__INSTRUCTIONS FOR THE TASK__: What you produce should match the records below precisely, except that images are removed.

[User interface change data]
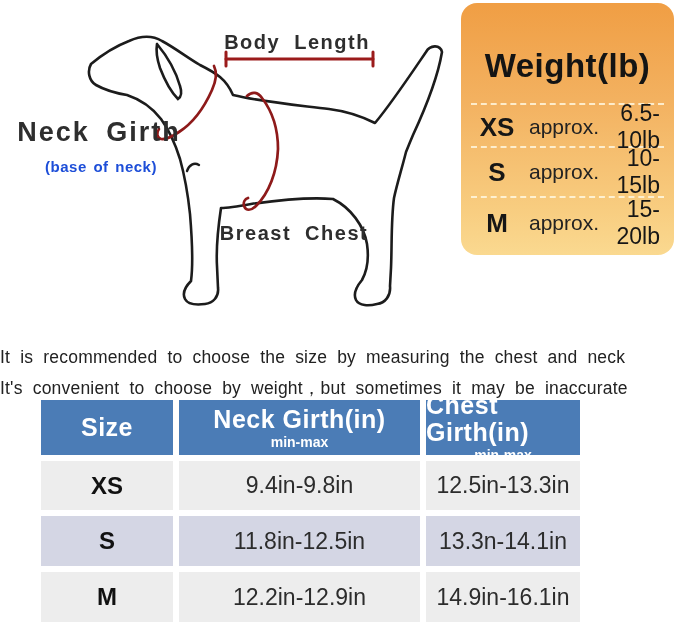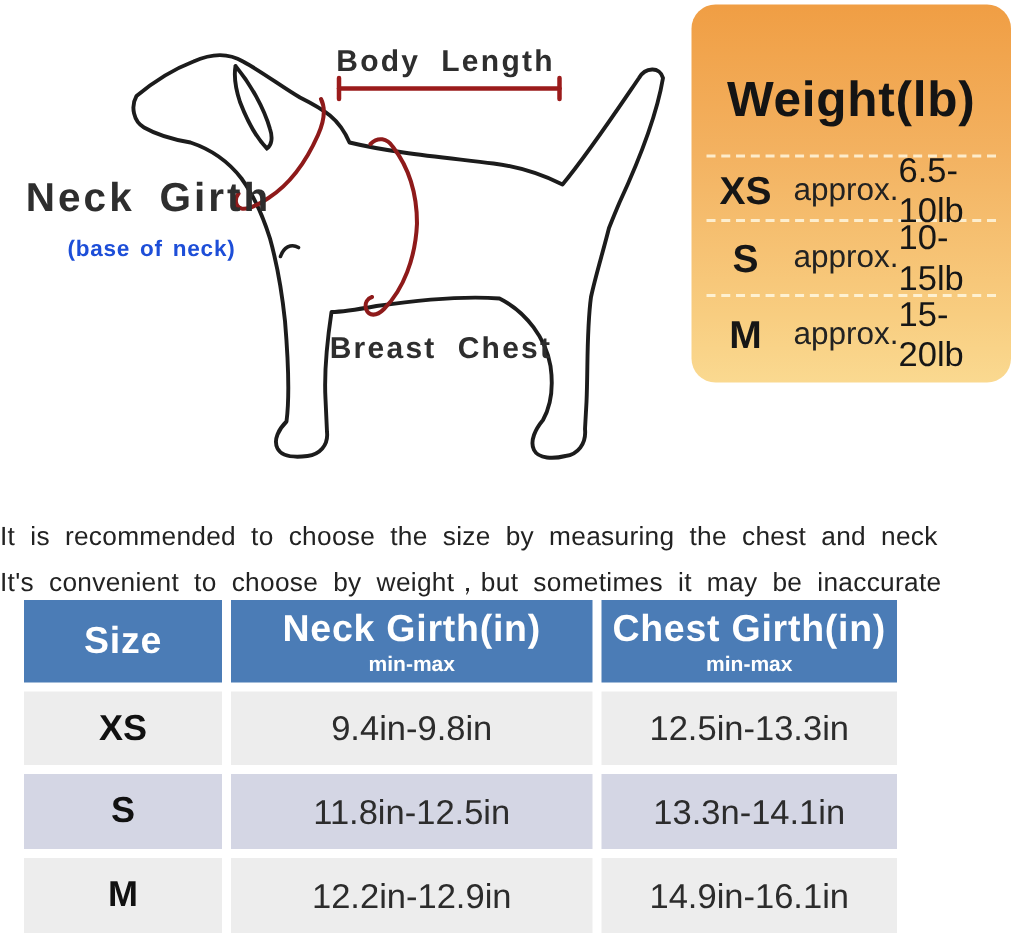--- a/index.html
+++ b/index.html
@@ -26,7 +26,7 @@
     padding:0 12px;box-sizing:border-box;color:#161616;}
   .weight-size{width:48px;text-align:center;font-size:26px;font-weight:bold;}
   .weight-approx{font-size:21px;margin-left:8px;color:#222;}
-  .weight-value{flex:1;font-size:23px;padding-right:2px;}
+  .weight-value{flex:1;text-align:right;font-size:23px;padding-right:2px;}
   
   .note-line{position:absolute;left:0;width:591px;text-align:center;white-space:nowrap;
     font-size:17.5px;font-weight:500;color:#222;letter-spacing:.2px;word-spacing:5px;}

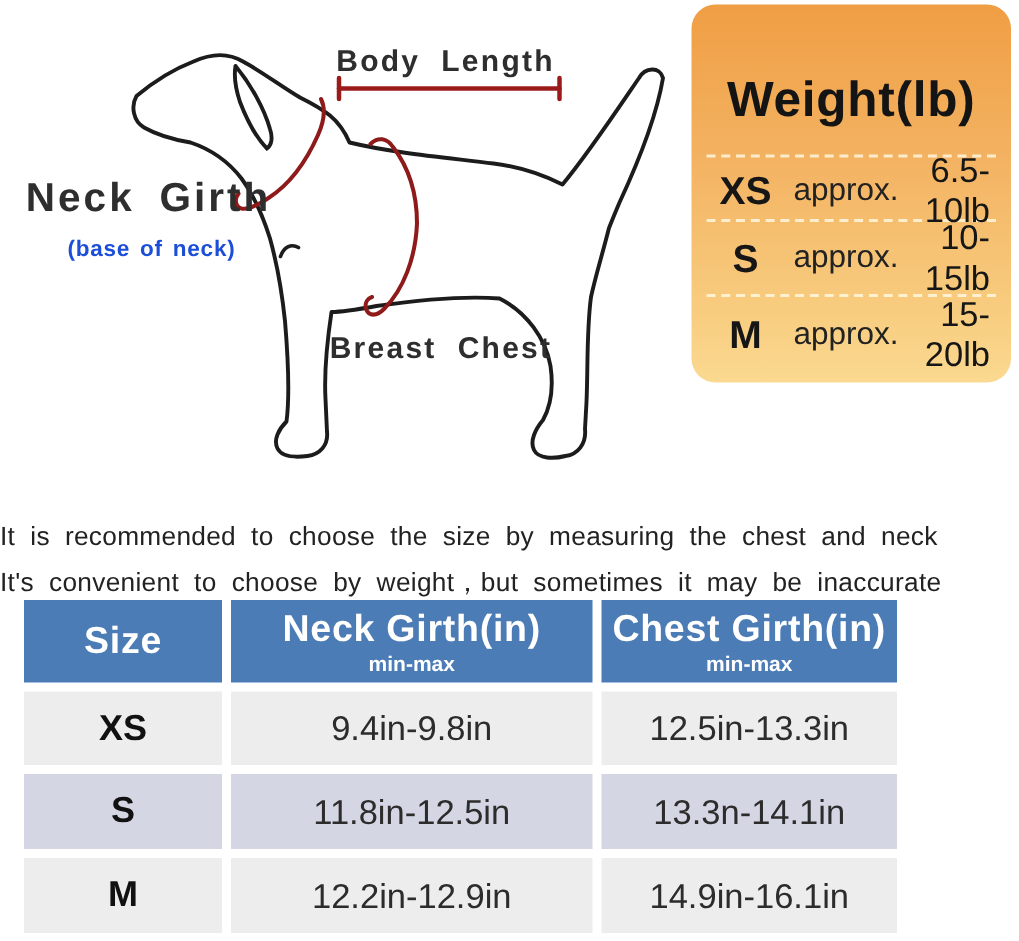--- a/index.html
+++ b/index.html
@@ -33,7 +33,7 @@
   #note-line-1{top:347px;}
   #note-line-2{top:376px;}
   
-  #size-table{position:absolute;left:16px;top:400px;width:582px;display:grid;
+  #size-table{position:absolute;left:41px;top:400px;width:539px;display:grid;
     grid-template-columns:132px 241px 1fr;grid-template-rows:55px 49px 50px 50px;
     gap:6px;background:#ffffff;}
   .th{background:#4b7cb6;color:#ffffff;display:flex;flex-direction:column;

__ANSWER__:
--- a/index.html
+++ b/index.html
@@ -26,7 +26,7 @@
     padding:0 12px;box-sizing:border-box;color:#161616;}
   .weight-size{width:48px;text-align:center;font-size:26px;font-weight:bold;}
   .weight-approx{font-size:21px;margin-left:8px;color:#222;}
-  .weight-value{flex:1;font-size:23px;padding-right:2px;}
+  .weight-value{flex:1;text-align:right;font-size:23px;padding-right:2px;}
   
   .note-line{position:absolute;left:0;width:591px;text-align:center;white-space:nowrap;
     font-size:17.5px;font-weight:500;color:#222;letter-spacing:.2px;word-spacing:5px;}

--- a/index.html
+++ b/index.html
@@ -33,7 +33,7 @@
   #note-line-1{top:347px;}
   #note-line-2{top:376px;}
   
-  #size-table{position:absolute;left:16px;top:400px;width:582px;display:grid;
+  #size-table{position:absolute;left:41px;top:400px;width:539px;display:grid;
     grid-template-columns:132px 241px 1fr;grid-template-rows:55px 49px 50px 50px;
     gap:6px;background:#ffffff;}
   .th{background:#4b7cb6;color:#ffffff;display:flex;flex-direction:column;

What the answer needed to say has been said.